One other way to accept is also to adapt. There are many stressors that just requires us to change our mindset, make peace with it and adapt to it.

  • Moving on and looking at the bigger picture: Easier said than done but make effort to move on. Change your perspective, reframe your problems and don’t constantly beat yourself up with something that happened 2 years ago. The past is the past, think about the future and what you can do now. We know that when we are stressed it is hard to be hopeful but take a step back and look at the bigger picture. You know the saying “if it’s not going to matter in 5 years, don’t spend more than 5 minutes on it.” Focus instead on the things that do matter and do count.

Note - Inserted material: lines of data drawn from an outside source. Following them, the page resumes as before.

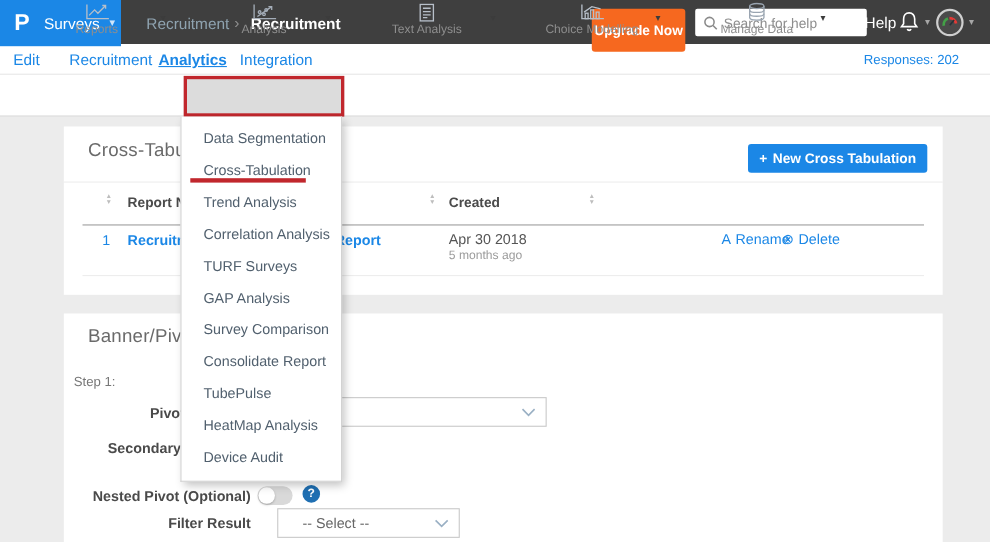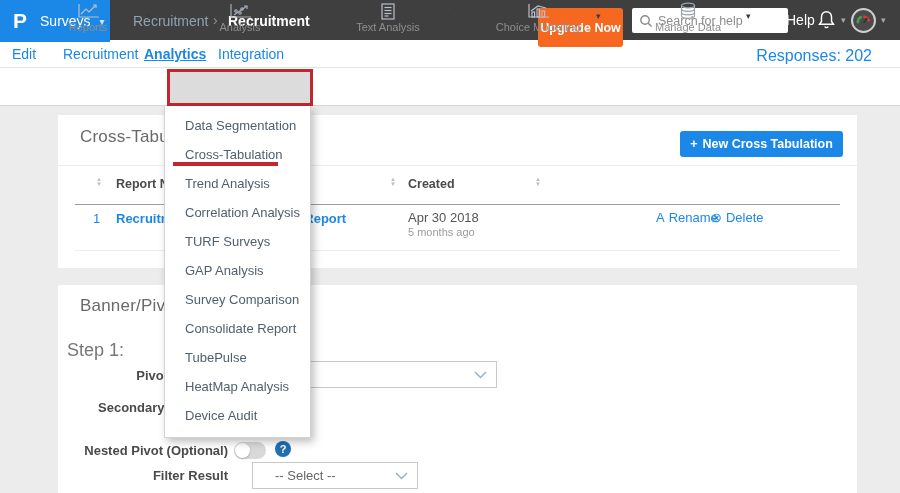--- a/index.html
+++ b/index.html
@@ -35,7 +35,7 @@
   .nav { position:absolute; left:0; top:40px; width:900px; height:28px; background:#fff; border-bottom:1px solid #e3e3e3; z-index:2; }
   .nav-tab { position:absolute; top:6px; color:#1b87e6; font-size:14px; cursor:pointer; }
   .nav-tab.active { text-decoration:underline; font-weight:600; }
-  .responses { position:absolute; right:28px; top:7px; color:#1b87e6; font-size:16px; cursor:pointer; }
+  .responses { position:absolute; right:28px; top:7px; color:#1b87e6; font-size:12px; cursor:pointer; }
 
   
   .toolbar { position:absolute; left:0; top:68px; width:900px; height:38px; background:#fff; border-bottom:1px solid #d6d6d6; z-index:2; }

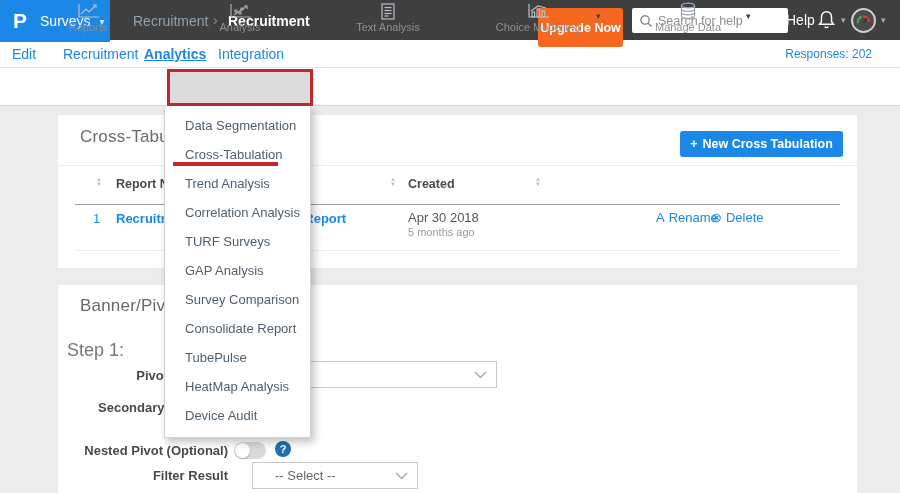--- a/index.html
+++ b/index.html
@@ -71,7 +71,7 @@
   .action { position:absolute; top:95px; font-size:13px; color:#1b87e6; cursor:pointer; white-space:nowrap; }
   .action .ico { margin-right:4px; font-size:13px; }
 
-  .step-label { position:absolute; left:9px; top:55px; font-size:18px; color:#777; }
+  .step-label { position:absolute; left:9px; top:55px; font-size:12px; color:#777; }
   .form-label { position:absolute; width:170px; text-align:right; font-size:13px; font-weight:bold; color:#4a4a4a; white-space:nowrap; }
   .select { position:absolute; background:#fff; border:1px solid #c9c9c9; display:flex; align-items:center; cursor:pointer;padding-left:12px; }
   .select .val { margin-left:10px; font-size:13px; color:#666; }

  • Don’t set yourself up for failure: One other source of stress is setting standards that are too high. Some of us strive for perfection without realising that we are setting ourselves up for failure. We bite off more than we can chew and get stressed or disappointed when we are not able to achieve our goals. Try to set reasonable goals and standards for yourself and others.

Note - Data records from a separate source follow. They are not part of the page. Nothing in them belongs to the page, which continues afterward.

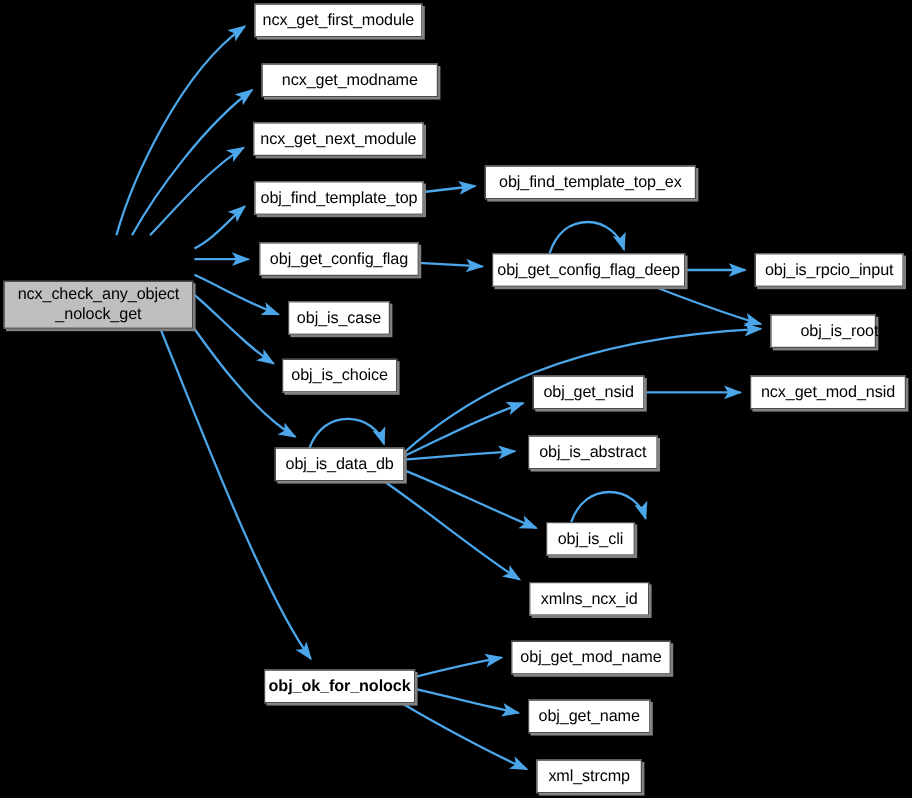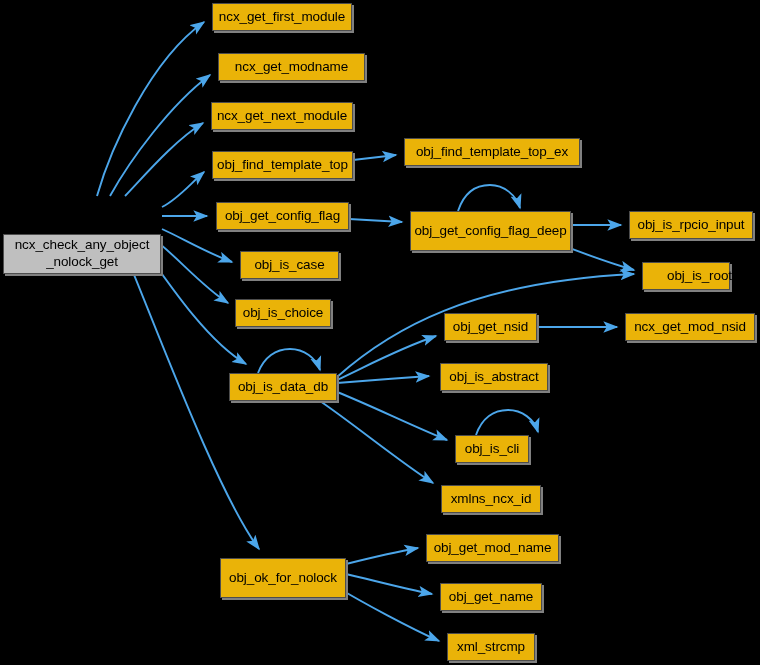--- a/index.html
+++ b/index.html
@@ -15,7 +15,7 @@
   .node{
     position:absolute;
     box-sizing:border-box;
-    background:#eab308;
+    background:#ffffff;
     border:1px solid #4d4d4d;
     box-shadow:2px 2px 0 0 #808080;
     color:#000000;

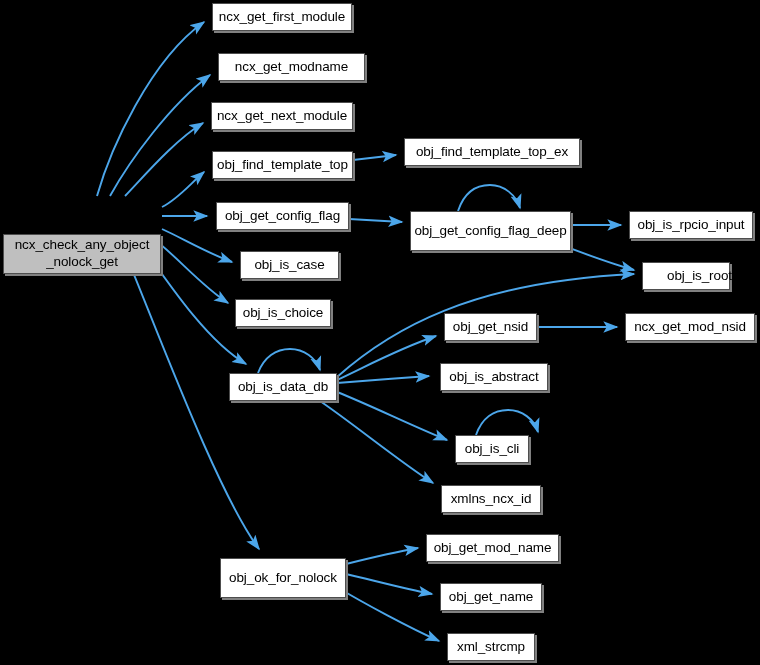--- a/index.html
+++ b/index.html
@@ -85,7 +85,7 @@
       <div class="node" style="left: 212px; top: 151px; width: 141px; height: 28px;">obj_find_template_top</div>
       <div class="node" style="left: 404px; top: 138px; width: 176px; height: 28px;">obj_find_template_top_ex</div>
       <div class="node" style="left: 216px; top: 202px; width: 133px; height: 28px;">obj_get_config_flag</div>
-      <div class="node" style="left: 410px; top: 211px; width: 161px; height: 40px;">obj_get_config_flag_deep</div>
+      <div class="node" style="left: 410px; top: 211px; width: 161px; height: 28px;">obj_get_config_flag_deep</div>
       <div class="node" style="left: 629px; top: 211px; width: 124px; height: 28px;">obj_is_rpcio_input</div>
       <div class="node" style="left: 642px; top: 262px; width: 88px; height: 28px; padding-left: 27px;">obj_is_root</div>
       <div class="node" style="left: 240px; top: 251px; width: 99px; height: 28px;">obj_is_case</div>

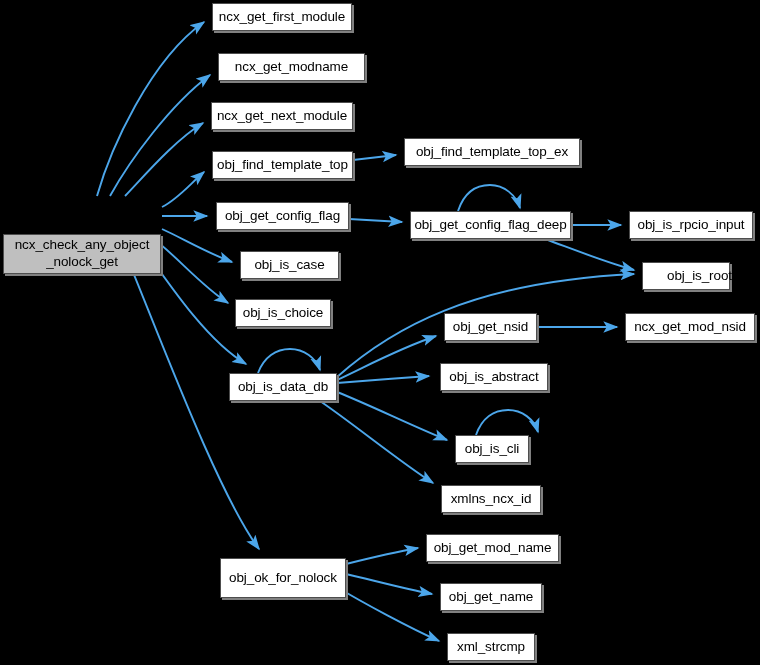--- a/index.html
+++ b/index.html
@@ -88,7 +88,7 @@
       <div class="node" style="left: 410px; top: 211px; width: 161px; height: 28px;">obj_get_config_flag_deep</div>
       <div class="node" style="left: 629px; top: 211px; width: 124px; height: 28px;">obj_is_rpcio_input</div>
       <div class="node" style="left: 642px; top: 262px; width: 88px; height: 28px; padding-left: 27px;">obj_is_root</div>
-      <div class="node" style="left: 240px; top: 251px; width: 99px; height: 28px;">obj_is_case</div>
+      <div class="node" style="left: 240px; top: 251px; width: 85px; height: 28px;">obj_is_case</div>
       <div class="node" style="left: 235px; top: 299px; width: 96px; height: 28px;">obj_is_choice</div>
       <div class="node" style="left: 444px; top: 313px; width: 93px; height: 28px;">obj_get_nsid</div>
       <div class="node" style="left: 625px; top: 313px; width: 130px; height: 28px;">ncx_get_mod_nsid</div>

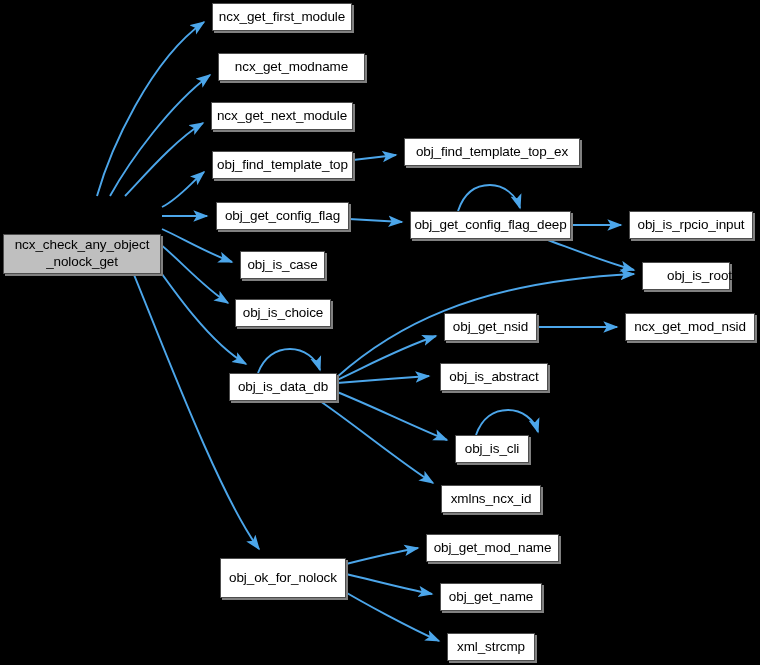--- a/index.html
+++ b/index.html
@@ -96,7 +96,7 @@
       <div class="node" style="left: 229px; top: 373px; width: 108px; height: 28px;">obj_is_data_db</div>
       <div class="node" style="left: 455px; top: 435px; width: 74px; height: 28px;">obj_is_cli</div>
       <div class="node" style="left: 441px; top: 485px; width: 100px; height: 28px;">xmlns_ncx_id</div>
-      <div class="node" style="left: 220px; top: 558px; width: 126px; height: 40px;">obj_ok_for_nolock</div>
+      <div class="node" style="left: 220px; top: 558px; width: 126px; height: 28px; font-weight: bold;">obj_ok_for_nolock</div>
       <div class="node" style="left: 426px; top: 534px; width: 133px; height: 28px;">obj_get_mod_name</div>
       <div class="node" style="left: 440px; top: 583px; width: 102px; height: 28px;">obj_get_name</div>
       <div class="node" style="left: 447px; top: 633px; width: 88px; height: 28px;">xml_strcmp</div>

  • Gratitude: When life gets cluttered and many things bring you down, it is hard to take a moment to be grateful and appreciative of the amazing things you may have in this life. I think one way that helped me practice gratitude daily is to list three things either mentally or on paper, that I am grateful for. Today it’s: the burger I ate, manage to wake up early, and my best friends since high school.
  • Better coping mechanisms: Adopt a better way to face these stressors. Whether is taking up a new hobby or going for that run; finding a better coping mechanism to certain stresses can boost your energy. Why not skip rope everytime you’re thinking about that ex instead of sobbing to the sad playlist? Why not set aside time to meditate everyday instead of ordering McDonalds to eat your feelings?

Stress is a part of life and to an extent, stress is good to keep you motivated and boost that fight-or-flight response when you are in an emergency situation. Just remember that too much of it can cause negative long term consequences on both your physical and mental health.

I know it might be too extra and takes time to go through this process but hey, why not give it a try?